Requirement
Word for word, copy out the data below, omitting pictures.

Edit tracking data
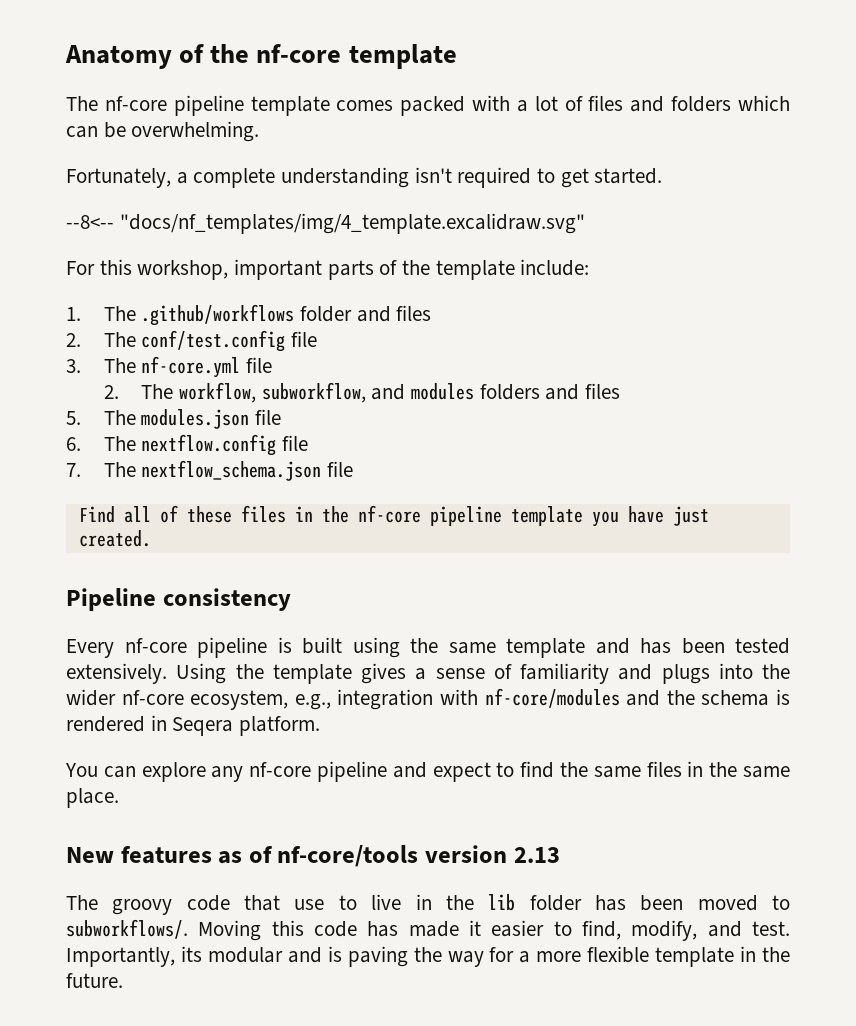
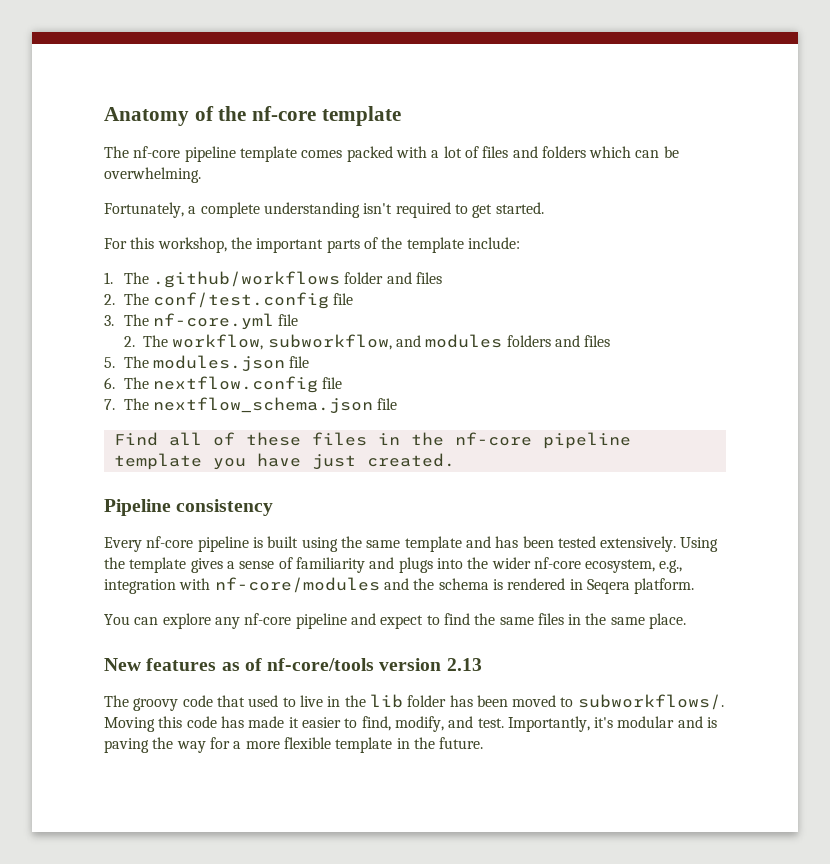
- --8<-- "docs/nf_templates/img/4_template.excalidraw.svg"
- For this workshop, important parts of the template include:
+ For this workshop, the important parts of the template include:
- The groovy code that use to live in the lib folder has been moved to subworkflows/.
+ The groovy code that used to live in the lib folder has been moved to subworkflows/.
- Importantly, its modular and is paving the way for a more flexible template in the future.
+ Importantly, it's modular and is paving the way for a more flexible template in the future.

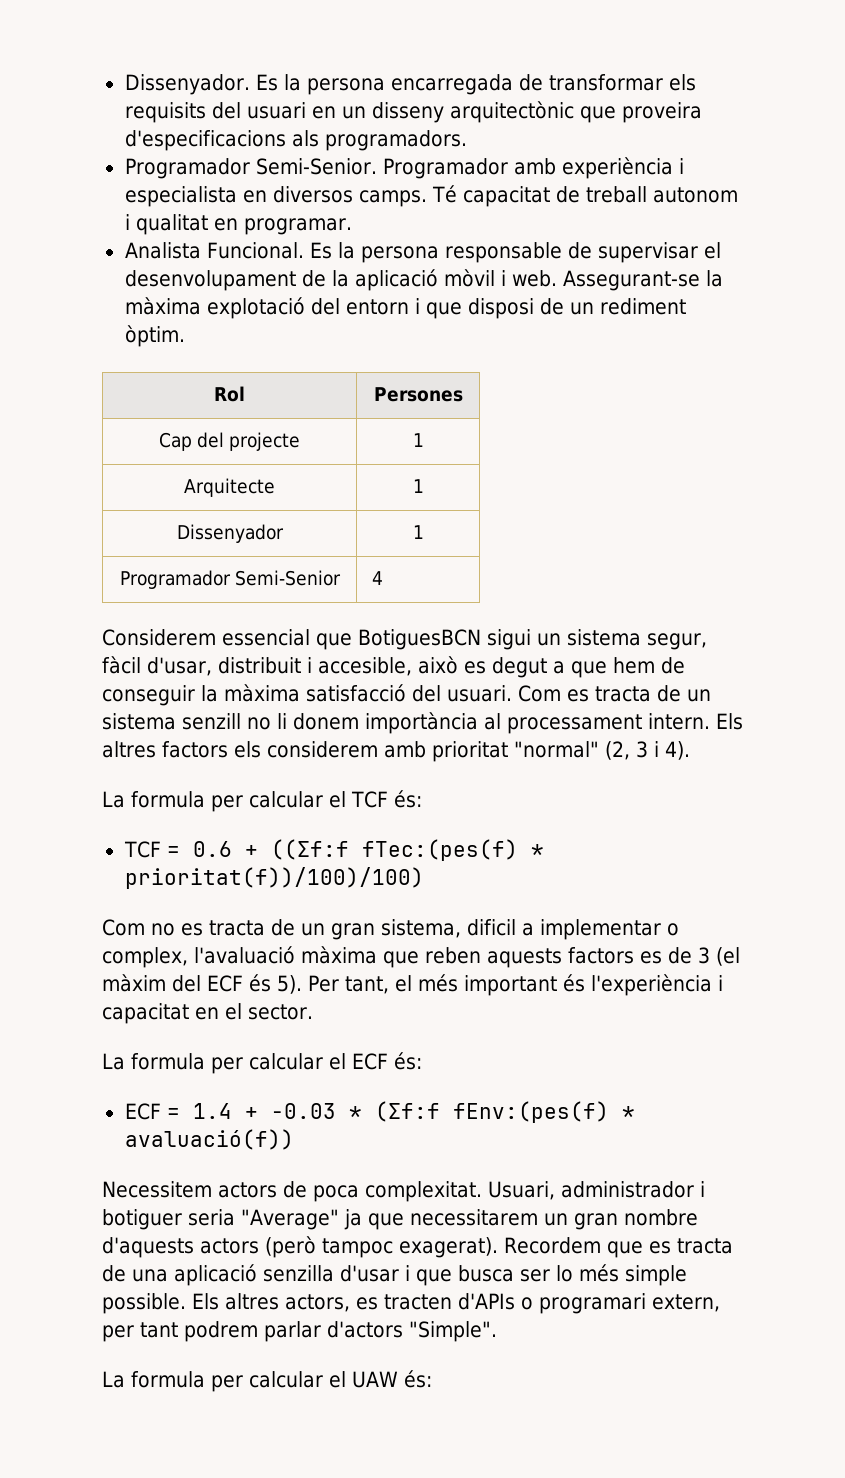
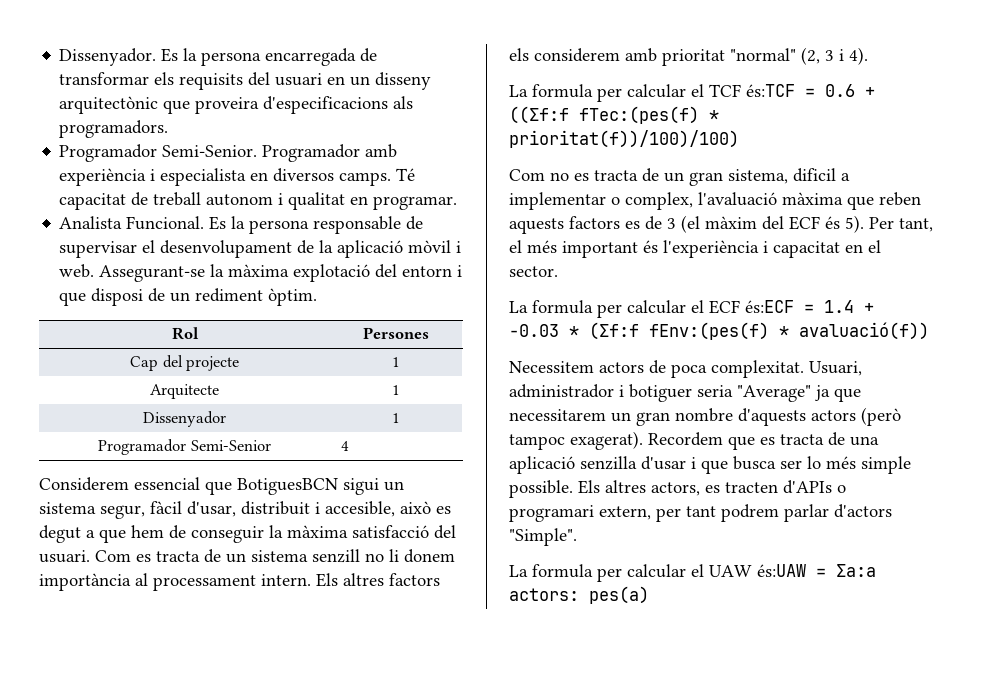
- La formula per calcular el TCF és:
- TCF = 0.6 + ((Σf:f fTec:(pes(f) * prioritat(f))/100)/100)
+ La formula per calcular el TCF és:TCF = 0.6 + ((Σf:f fTec:(pes(f) * prioritat(f))/100)/100)
- La formula per calcular el ECF és:
- ECF = 1.4 + ‐0.03 * (Σf:f fEnv:(pes(f) * avaluació(f))
+ La formula per calcular el ECF és:ECF = 1.4 + ‐0.03 * (Σf:f fEnv:(pes(f) * avaluació(f))
- La formula per calcular el UAW és:
+ La formula per calcular el UAW és:UAW = Σa:a actors: pes(a)

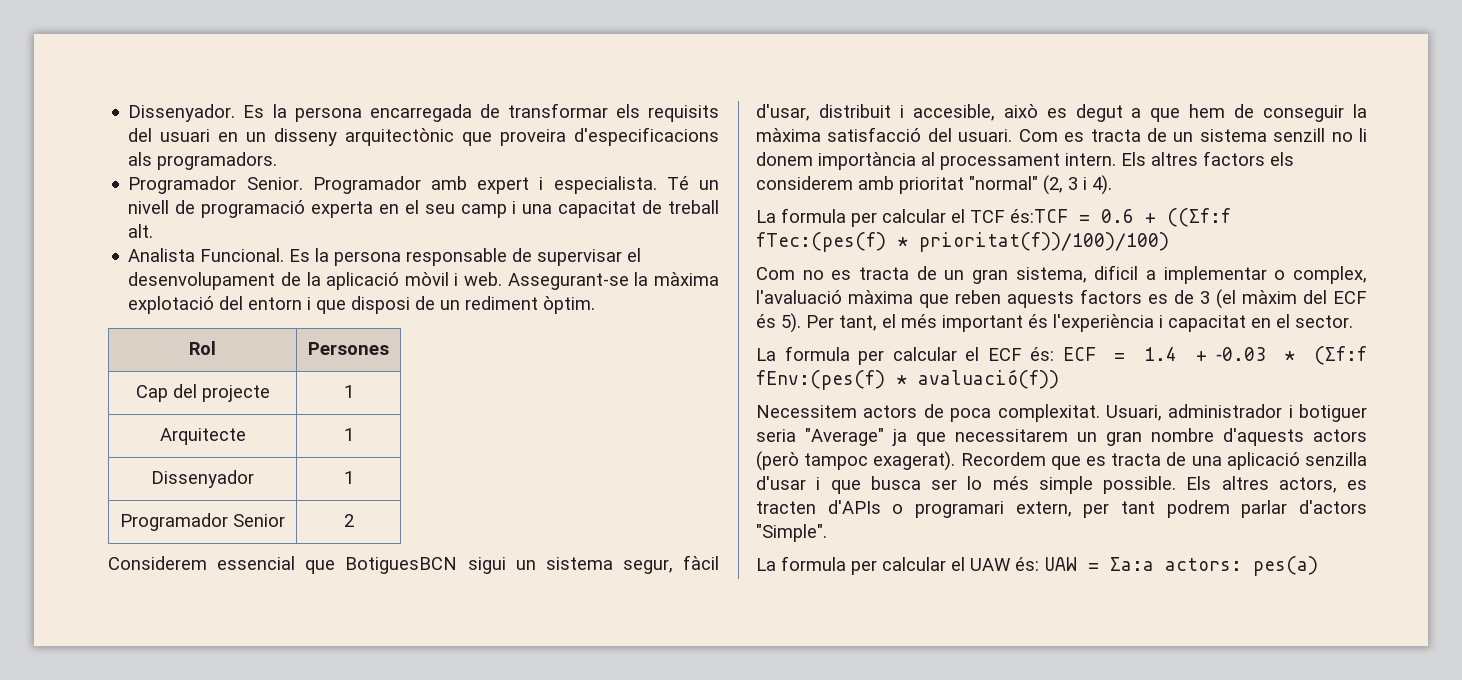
- Programador Semi-Senior.
+ Programador Senior.
- Programador amb experiència i especialista en diversos camps. Té capacitat de treball autonom i qualitat en programar.
+ Programador amb expert i especialista. Té un nivell de programació experta en el seu camp i una capacitat de treball alt.
- Programador Semi-Senior | 4
+ Programador Senior | 2
- La formula per calcular el ECF és:ECF = 1.4 + ‐0.03 * (Σf:f fEnv:(pes(f) * avaluació(f))
+ La formula per calcular el ECF és: ECF = 1.4 + ‐0.03 * (Σf:f fEnv:(pes(f) * avaluació(f))
- La formula per calcular el UAW és:UAW = Σa:a actors: pes(a)
+ La formula per calcular el UAW és: UAW = Σa:a actors: pes(a)

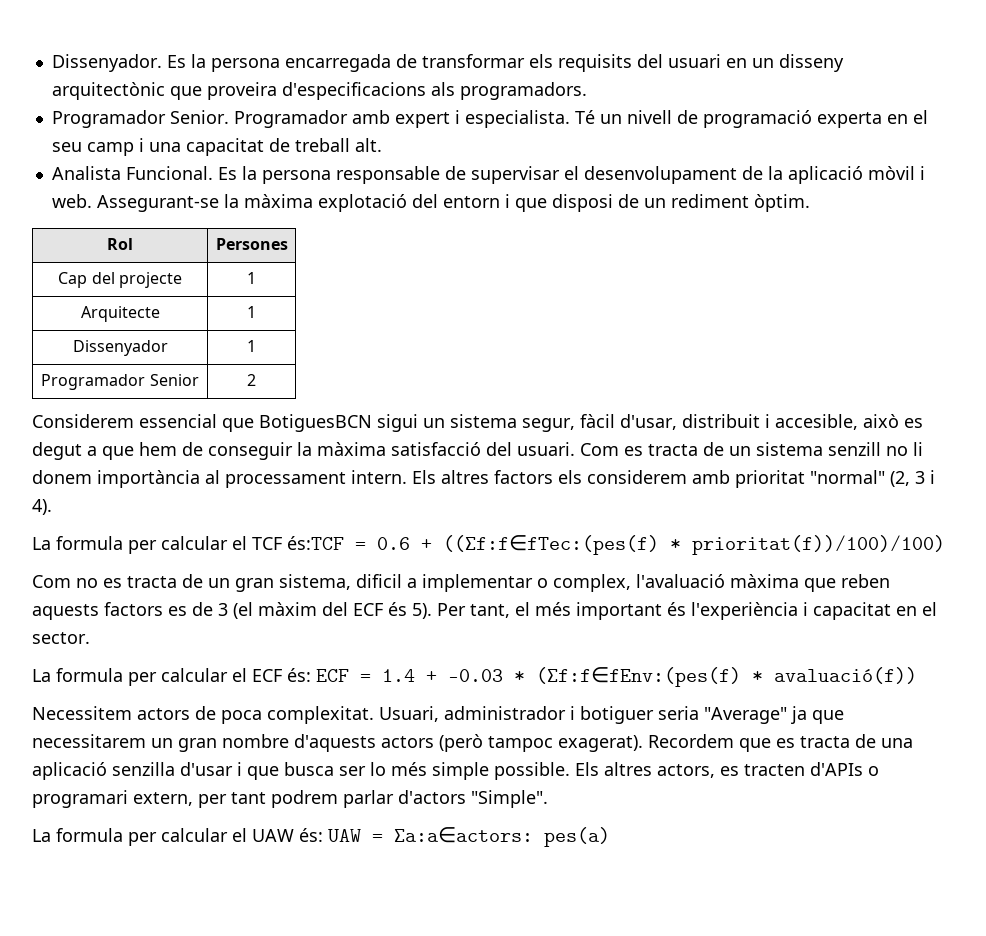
- La formula per calcular el TCF és:TCF = 0.6 + ((Σf:f fTec:(pes(f) * prioritat(f))/100)/100)
+ La formula per calcular el TCF és:TCF = 0.6 + ((Σf:f∈fTec:(pes(f) * prioritat(f))/100)/100)
- La formula per calcular el ECF és: ECF = 1.4 + ‐0.03 * (Σf:f fEnv:(pes(f) * avaluació(f))
+ La formula per calcular el ECF és: ECF = 1.4 + ‐0.03 * (Σf:f∈fEnv:(pes(f) * avaluació(f))
- La formula per calcular el UAW és: UAW = Σa:a actors: pes(a)
+ La formula per calcular el UAW és: UAW = Σa:a∈actors: pes(a)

Solution below
- --8<-- "docs/nf_templates/img/4_template.excalidraw.svg"
- For this workshop, important parts of the template include:
+ For this workshop, the important parts of the template include:
- The groovy code that use to live in the lib folder has been moved to subworkflows/.
+ The groovy code that used to live in the lib folder has been moved to subworkflows/.
- Importantly, its modular and is paving the way for a more flexible template in the future.
+ Importantly, it's modular and is paving the way for a more flexible template in the future.

- La formula per calcular el TCF és:
- TCF = 0.6 + ((Σf:f fTec:(pes(f) * prioritat(f))/100)/100)
+ La formula per calcular el TCF és:TCF = 0.6 + ((Σf:f fTec:(pes(f) * prioritat(f))/100)/100)
- La formula per calcular el ECF és:
- ECF = 1.4 + ‐0.03 * (Σf:f fEnv:(pes(f) * avaluació(f))
+ La formula per calcular el ECF és:ECF = 1.4 + ‐0.03 * (Σf:f fEnv:(pes(f) * avaluació(f))
- La formula per calcular el UAW és:
+ La formula per calcular el UAW és:UAW = Σa:a actors: pes(a)

- Programador Semi-Senior.
+ Programador Senior.
- Programador amb experiència i especialista en diversos camps. Té capacitat de treball autonom i qualitat en programar.
+ Programador amb expert i especialista. Té un nivell de programació experta en el seu camp i una capacitat de treball alt.
- Programador Semi-Senior | 4
+ Programador Senior | 2
- La formula per calcular el ECF és:ECF = 1.4 + ‐0.03 * (Σf:f fEnv:(pes(f) * avaluació(f))
+ La formula per calcular el ECF és: ECF = 1.4 + ‐0.03 * (Σf:f fEnv:(pes(f) * avaluació(f))
- La formula per calcular el UAW és:UAW = Σa:a actors: pes(a)
+ La formula per calcular el UAW és: UAW = Σa:a actors: pes(a)

- La formula per calcular el TCF és:TCF = 0.6 + ((Σf:f fTec:(pes(f) * prioritat(f))/100)/100)
+ La formula per calcular el TCF és:TCF = 0.6 + ((Σf:f∈fTec:(pes(f) * prioritat(f))/100)/100)
- La formula per calcular el ECF és: ECF = 1.4 + ‐0.03 * (Σf:f fEnv:(pes(f) * avaluació(f))
+ La formula per calcular el ECF és: ECF = 1.4 + ‐0.03 * (Σf:f∈fEnv:(pes(f) * avaluació(f))
- La formula per calcular el UAW és: UAW = Σa:a actors: pes(a)
+ La formula per calcular el UAW és: UAW = Σa:a∈actors: pes(a)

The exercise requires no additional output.